Era por volta das 22h do dia 15 de janeiro, quando João Richard Gama Lopes, de 25 anos, e o primo *Roger, de 17, saíram do Jardim Souza, bairro periférico na Zona Sul de São Paulo. Os dois decidiram ir curtir um baile funk, há cerca de 7 km de casa, mas não chegaram à festa de rua.

Pouco tempo depois de saírem, Richard foi morto em uma ação policial e Roger, menor de idade, detido por posse ou porte de arma de fogo.

Os policiais Jefferson Viana Souza e Thiago dos Santos, quando visualizaram os dois jovens negros numa motocicleta avaliada em R$ 57 mil, deram sinal de parada, “emitindo sinais luminosos e sonoros”, segundo o boletim de ocorrência.

Richard não atendeu ao comando da viatura, nem do primo, que pediu a ele que parasse a moto, e pegou a contramão no sentido estrada do M’Boi Mirim. Mais à frente, encontraram mais policiais, Cláudio Pereira de Aguiar Filho e Gabriel Santana Azevedo.

Ao se aproximarem da base da Polícia Militar, que fica no Jardim Ranieli, os dois primos encontraram um quinto policial, o cabo Pedro Rafael dos Santos Bertucci, que tentou pará-los.

Segundo o depoimento informal do cabo, Roger, que estava na garupa, teria feito menção que iria colocar a mão na cintura. O cabo relata que atirou quatro vezes contra os jovens. De acordo com o registro, o policial “não fazia uso de câmera corporal”.

Em depoimento, Roger, o adolescente, negou que estivesse armado, afirmou não ter levado a mão à cintura e que, no momento da voz de parada do policial que efetuou os disparos, uma das mãos estava no peito de seu primo e a outra, segurando no ferro (alça) da motocicleta.

Familiares relataram à reportagem que, ao chegarem no Hospital M’Boi Mirim, o médico informou que Richard havia falecido devido a uma parada cardíaca. A família afirma que demoraram 30 minutos para socorrê-lo. O hospital fica a 200 metros do local onde o jovem foi baleado. A pé, o trajeto dura cerca de 4 minutos.

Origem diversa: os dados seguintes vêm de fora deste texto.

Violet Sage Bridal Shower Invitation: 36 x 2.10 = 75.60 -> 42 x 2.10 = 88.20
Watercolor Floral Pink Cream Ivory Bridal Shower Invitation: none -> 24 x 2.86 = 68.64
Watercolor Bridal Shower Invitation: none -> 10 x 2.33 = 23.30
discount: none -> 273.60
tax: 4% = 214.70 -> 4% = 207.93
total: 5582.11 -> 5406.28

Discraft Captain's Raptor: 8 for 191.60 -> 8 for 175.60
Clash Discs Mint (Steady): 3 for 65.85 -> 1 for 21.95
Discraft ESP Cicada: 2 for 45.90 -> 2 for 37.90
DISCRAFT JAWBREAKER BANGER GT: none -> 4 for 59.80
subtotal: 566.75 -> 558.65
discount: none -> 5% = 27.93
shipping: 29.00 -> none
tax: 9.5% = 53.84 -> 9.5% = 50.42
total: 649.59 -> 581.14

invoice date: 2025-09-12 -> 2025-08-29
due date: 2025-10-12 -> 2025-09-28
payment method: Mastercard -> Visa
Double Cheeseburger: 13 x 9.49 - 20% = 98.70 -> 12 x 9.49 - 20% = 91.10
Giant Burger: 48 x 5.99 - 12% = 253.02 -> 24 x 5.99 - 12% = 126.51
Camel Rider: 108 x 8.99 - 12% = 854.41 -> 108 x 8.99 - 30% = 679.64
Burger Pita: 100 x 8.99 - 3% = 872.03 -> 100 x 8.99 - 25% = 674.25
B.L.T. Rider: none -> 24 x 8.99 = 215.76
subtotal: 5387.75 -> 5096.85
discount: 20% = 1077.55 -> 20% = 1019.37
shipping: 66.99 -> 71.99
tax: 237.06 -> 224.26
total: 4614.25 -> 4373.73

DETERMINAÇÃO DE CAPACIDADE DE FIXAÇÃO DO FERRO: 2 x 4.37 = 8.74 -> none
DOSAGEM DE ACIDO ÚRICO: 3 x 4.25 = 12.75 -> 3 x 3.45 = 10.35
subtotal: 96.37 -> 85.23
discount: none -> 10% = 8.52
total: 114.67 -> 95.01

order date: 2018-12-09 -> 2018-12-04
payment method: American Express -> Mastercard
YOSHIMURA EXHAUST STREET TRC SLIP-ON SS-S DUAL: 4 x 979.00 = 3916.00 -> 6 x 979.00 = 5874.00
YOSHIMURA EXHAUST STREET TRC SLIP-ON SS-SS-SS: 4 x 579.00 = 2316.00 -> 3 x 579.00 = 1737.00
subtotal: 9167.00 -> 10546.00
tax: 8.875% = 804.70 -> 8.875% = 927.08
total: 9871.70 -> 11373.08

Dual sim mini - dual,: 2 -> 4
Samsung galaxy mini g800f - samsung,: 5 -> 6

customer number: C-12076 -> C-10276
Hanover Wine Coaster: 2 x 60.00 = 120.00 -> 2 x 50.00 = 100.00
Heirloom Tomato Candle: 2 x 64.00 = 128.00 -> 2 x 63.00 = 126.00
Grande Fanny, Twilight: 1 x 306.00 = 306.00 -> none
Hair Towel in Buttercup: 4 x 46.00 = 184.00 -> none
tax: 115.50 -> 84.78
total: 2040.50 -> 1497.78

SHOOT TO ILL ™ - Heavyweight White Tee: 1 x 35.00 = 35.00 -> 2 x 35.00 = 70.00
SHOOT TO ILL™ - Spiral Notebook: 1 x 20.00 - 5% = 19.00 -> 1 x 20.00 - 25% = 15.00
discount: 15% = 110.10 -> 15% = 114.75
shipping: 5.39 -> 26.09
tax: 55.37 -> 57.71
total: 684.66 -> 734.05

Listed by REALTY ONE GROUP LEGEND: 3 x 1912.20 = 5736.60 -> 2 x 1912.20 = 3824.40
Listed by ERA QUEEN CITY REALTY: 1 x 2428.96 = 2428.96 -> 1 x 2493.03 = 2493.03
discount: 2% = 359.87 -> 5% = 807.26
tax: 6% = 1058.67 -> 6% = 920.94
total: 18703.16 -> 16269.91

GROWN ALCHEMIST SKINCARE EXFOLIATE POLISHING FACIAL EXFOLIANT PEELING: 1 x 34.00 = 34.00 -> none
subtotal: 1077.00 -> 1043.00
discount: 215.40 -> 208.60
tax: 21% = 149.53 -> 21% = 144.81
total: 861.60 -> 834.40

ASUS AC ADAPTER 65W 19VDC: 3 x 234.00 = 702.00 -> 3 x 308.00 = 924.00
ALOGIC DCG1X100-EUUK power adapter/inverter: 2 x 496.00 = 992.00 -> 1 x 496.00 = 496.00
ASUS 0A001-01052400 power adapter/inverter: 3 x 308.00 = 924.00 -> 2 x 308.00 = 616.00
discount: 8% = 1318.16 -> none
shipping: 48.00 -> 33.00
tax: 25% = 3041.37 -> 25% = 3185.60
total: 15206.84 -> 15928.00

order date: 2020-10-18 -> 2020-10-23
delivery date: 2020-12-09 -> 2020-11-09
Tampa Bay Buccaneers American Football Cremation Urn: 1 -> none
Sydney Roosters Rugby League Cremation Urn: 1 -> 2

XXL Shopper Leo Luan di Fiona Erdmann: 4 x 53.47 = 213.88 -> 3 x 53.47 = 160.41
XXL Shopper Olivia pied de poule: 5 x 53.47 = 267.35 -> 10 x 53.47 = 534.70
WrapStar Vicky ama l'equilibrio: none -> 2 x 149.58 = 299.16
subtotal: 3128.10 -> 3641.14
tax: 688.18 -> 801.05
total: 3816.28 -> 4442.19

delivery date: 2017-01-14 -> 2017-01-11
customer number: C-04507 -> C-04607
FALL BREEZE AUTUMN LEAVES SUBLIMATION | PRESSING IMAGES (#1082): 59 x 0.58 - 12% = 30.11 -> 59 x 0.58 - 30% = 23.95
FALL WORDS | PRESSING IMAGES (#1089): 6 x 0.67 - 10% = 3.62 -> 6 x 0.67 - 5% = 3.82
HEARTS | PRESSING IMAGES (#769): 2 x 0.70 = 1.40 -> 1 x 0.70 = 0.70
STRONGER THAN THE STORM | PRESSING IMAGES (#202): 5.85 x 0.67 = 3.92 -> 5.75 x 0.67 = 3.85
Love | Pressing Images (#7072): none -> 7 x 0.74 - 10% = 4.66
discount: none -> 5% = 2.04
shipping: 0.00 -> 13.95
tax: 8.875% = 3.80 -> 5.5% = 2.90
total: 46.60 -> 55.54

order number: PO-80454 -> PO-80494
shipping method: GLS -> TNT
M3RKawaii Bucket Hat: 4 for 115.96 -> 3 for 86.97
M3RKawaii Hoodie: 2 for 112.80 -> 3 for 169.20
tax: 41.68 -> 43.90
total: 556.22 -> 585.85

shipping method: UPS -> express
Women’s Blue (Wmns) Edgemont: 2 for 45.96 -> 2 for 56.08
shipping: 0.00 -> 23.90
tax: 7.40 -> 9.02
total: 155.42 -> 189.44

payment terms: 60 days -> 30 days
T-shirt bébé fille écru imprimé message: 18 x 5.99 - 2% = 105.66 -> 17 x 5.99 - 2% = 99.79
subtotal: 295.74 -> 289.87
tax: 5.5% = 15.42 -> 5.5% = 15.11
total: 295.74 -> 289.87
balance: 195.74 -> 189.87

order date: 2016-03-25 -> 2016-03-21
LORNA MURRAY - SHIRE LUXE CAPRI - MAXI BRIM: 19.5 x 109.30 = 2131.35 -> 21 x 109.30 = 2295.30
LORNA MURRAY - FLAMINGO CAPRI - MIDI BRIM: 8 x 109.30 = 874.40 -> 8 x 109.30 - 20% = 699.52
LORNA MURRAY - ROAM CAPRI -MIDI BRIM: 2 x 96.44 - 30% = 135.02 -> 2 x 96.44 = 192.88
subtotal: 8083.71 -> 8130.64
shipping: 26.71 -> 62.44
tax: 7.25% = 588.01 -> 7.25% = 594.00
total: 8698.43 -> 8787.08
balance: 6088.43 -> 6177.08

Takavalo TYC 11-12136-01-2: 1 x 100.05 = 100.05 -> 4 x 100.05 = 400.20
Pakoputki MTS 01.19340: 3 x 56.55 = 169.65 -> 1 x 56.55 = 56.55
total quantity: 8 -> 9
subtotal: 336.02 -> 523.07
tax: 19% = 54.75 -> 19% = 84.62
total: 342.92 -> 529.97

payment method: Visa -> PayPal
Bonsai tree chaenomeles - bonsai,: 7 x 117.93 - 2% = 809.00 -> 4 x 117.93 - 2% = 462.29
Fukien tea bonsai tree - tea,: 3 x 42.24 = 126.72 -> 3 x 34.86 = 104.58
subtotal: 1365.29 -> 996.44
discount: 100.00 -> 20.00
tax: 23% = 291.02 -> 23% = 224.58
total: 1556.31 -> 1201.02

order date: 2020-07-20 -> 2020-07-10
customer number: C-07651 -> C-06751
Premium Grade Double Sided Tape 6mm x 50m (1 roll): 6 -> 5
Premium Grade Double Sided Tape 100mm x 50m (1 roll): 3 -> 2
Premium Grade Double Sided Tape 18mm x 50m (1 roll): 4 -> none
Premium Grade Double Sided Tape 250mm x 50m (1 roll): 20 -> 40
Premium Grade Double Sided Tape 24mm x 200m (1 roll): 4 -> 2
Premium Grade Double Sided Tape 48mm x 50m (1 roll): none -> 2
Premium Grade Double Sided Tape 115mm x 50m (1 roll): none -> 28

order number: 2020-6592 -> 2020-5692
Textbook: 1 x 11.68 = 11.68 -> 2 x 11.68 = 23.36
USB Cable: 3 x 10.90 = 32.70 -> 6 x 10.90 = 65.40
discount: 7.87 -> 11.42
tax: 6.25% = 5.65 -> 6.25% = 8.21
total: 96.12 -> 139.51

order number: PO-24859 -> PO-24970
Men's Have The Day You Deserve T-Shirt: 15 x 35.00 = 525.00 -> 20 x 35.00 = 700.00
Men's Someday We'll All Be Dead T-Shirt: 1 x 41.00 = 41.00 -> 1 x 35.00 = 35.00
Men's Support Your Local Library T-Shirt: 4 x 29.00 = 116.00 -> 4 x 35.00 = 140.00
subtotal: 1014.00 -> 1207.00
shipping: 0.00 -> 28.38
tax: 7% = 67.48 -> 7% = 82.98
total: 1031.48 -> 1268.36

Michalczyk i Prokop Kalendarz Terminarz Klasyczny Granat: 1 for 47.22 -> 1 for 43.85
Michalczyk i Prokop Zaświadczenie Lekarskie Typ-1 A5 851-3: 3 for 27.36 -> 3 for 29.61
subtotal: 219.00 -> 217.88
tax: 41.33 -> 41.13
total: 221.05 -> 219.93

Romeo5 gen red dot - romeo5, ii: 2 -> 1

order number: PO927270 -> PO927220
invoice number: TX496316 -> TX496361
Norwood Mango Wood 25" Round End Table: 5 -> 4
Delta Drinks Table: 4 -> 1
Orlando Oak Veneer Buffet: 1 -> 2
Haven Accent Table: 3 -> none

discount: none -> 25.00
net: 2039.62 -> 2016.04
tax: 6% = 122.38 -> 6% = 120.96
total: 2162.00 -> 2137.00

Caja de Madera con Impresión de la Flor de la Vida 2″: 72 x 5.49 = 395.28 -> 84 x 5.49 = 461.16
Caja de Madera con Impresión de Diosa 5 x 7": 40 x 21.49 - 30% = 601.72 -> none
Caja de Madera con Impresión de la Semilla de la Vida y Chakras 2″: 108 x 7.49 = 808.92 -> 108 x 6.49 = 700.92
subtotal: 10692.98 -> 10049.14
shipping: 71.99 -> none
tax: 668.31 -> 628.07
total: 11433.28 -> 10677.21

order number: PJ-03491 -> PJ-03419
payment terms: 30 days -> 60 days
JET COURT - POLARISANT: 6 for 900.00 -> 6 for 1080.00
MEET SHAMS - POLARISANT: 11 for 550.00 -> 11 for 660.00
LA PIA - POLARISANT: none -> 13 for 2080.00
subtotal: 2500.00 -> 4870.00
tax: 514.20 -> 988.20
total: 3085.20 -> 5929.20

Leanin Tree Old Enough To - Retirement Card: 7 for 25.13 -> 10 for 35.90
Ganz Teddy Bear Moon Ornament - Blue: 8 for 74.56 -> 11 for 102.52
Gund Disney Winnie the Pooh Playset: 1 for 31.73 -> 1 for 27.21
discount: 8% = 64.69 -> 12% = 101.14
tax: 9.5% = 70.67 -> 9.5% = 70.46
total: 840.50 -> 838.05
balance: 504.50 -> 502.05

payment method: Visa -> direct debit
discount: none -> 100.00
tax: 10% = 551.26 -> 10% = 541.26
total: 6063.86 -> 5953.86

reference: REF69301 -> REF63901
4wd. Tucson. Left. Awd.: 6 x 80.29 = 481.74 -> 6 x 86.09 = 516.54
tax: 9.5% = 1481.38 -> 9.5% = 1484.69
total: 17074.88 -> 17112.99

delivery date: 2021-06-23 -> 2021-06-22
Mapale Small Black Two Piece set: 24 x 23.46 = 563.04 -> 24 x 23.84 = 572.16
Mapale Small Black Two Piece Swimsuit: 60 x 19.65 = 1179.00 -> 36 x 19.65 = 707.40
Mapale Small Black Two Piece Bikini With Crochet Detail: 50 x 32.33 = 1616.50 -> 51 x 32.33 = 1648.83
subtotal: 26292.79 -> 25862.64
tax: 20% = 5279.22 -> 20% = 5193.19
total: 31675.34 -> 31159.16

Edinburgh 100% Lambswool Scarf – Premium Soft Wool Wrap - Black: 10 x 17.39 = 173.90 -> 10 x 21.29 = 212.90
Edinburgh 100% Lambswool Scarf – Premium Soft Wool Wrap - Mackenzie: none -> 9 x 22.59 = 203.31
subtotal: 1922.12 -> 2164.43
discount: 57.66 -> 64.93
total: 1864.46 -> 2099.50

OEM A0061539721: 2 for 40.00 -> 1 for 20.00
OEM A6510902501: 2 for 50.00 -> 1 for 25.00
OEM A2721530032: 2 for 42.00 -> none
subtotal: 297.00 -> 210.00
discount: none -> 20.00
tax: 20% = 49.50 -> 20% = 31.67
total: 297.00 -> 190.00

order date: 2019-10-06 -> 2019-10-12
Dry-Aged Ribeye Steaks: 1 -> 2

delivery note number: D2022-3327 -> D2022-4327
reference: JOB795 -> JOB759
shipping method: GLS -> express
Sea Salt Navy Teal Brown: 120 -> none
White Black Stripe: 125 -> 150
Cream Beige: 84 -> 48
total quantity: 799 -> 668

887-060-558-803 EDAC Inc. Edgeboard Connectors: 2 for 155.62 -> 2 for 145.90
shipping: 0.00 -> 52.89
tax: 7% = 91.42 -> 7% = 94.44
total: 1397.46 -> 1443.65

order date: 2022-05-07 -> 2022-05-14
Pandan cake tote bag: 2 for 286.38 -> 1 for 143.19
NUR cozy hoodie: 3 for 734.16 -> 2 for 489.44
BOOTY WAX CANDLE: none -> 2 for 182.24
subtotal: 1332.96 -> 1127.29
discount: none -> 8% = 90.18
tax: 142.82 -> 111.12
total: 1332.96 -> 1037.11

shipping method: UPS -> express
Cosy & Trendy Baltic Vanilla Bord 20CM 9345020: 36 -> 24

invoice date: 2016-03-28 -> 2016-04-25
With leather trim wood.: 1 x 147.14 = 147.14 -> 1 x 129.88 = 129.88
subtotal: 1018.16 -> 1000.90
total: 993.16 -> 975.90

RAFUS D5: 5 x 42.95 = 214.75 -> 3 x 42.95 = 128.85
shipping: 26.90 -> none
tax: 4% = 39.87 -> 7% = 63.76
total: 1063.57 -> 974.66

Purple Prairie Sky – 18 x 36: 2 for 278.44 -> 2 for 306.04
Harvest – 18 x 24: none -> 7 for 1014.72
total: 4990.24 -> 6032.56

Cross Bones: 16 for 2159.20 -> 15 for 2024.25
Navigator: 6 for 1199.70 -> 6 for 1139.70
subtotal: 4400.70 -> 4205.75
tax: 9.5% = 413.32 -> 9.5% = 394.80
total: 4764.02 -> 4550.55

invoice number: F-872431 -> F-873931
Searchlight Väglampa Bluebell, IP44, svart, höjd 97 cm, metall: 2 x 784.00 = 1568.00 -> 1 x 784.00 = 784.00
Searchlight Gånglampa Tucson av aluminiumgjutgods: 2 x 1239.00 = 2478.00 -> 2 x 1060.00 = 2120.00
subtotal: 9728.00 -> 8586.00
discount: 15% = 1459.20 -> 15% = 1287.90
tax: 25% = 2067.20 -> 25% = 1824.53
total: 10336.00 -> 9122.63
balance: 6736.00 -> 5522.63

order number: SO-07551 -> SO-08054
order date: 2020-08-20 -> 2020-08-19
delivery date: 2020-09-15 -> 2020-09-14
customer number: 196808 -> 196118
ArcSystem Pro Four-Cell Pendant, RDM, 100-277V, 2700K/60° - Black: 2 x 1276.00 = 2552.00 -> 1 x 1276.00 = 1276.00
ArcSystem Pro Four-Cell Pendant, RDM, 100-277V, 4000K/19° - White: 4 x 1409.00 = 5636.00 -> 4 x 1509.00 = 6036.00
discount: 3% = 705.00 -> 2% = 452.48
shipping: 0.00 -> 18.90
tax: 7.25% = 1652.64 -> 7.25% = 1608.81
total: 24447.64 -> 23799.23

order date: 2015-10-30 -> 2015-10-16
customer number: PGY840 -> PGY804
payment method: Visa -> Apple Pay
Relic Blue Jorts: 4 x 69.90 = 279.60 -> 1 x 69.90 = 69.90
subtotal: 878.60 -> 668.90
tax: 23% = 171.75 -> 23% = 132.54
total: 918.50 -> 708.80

“Ele vai me matar”, grita Richard em vídeo gravado por um anônimo. Ao lado, o primo menor de idade, deitado no chão, recebe vários socos de um policial agachado de costas para câmera.

Outro vídeo, gravado um pouco depois, mostra apenas as roupas de Richard, próximas da viatura, enquanto um homem fala em tom de indignação: “isso não se faz não. Vocês mataram um inocente.

Segundo os familiares, nos últimos meses Richard vinha passando por diversas abordagens abusivas e agressivas. Na última, antes da que resultou na sua morte, sua moto estava parada em frente da casa de uma prima e foi apreendida. Mesmo que todos os documentos estivessem em dia.

Perseguido por ser e ter. A paixão que Richard tinha por motocicletas começou na adolescência. Enquanto o rapaz dependia economicamente dos pais, eles evitaram que o filho adquirisse uma moto. “(...) Mas, quando ele começou a trabalhar e já não estava mais com a gente, ele comprou uma moto e começou a trabalhar como motoboy”, conta Vilma de Oliveira, mãe do rapaz.

De acordo com a mãe, as abordagens policiais aumentaram há cerca de quatro anos, quando ele adquiriu a primeira motocicleta mais potente e mais alta, uma Honda, modelo XR 300 cc. Vilma conta que, para o filho adquirir a motocicleta, ela fez um empréstimo consignado em seu nome que o garoto foi quitando com a ajuda dos familiares.

A mãe atribui o aumento na quantidade de abordagens ao fato do filho ser negro, morar na favela e ter uma motocicleta cara. “Ele não andava 5 km sem passar por uma abordagem. Eu já fui parada com ele, na moto."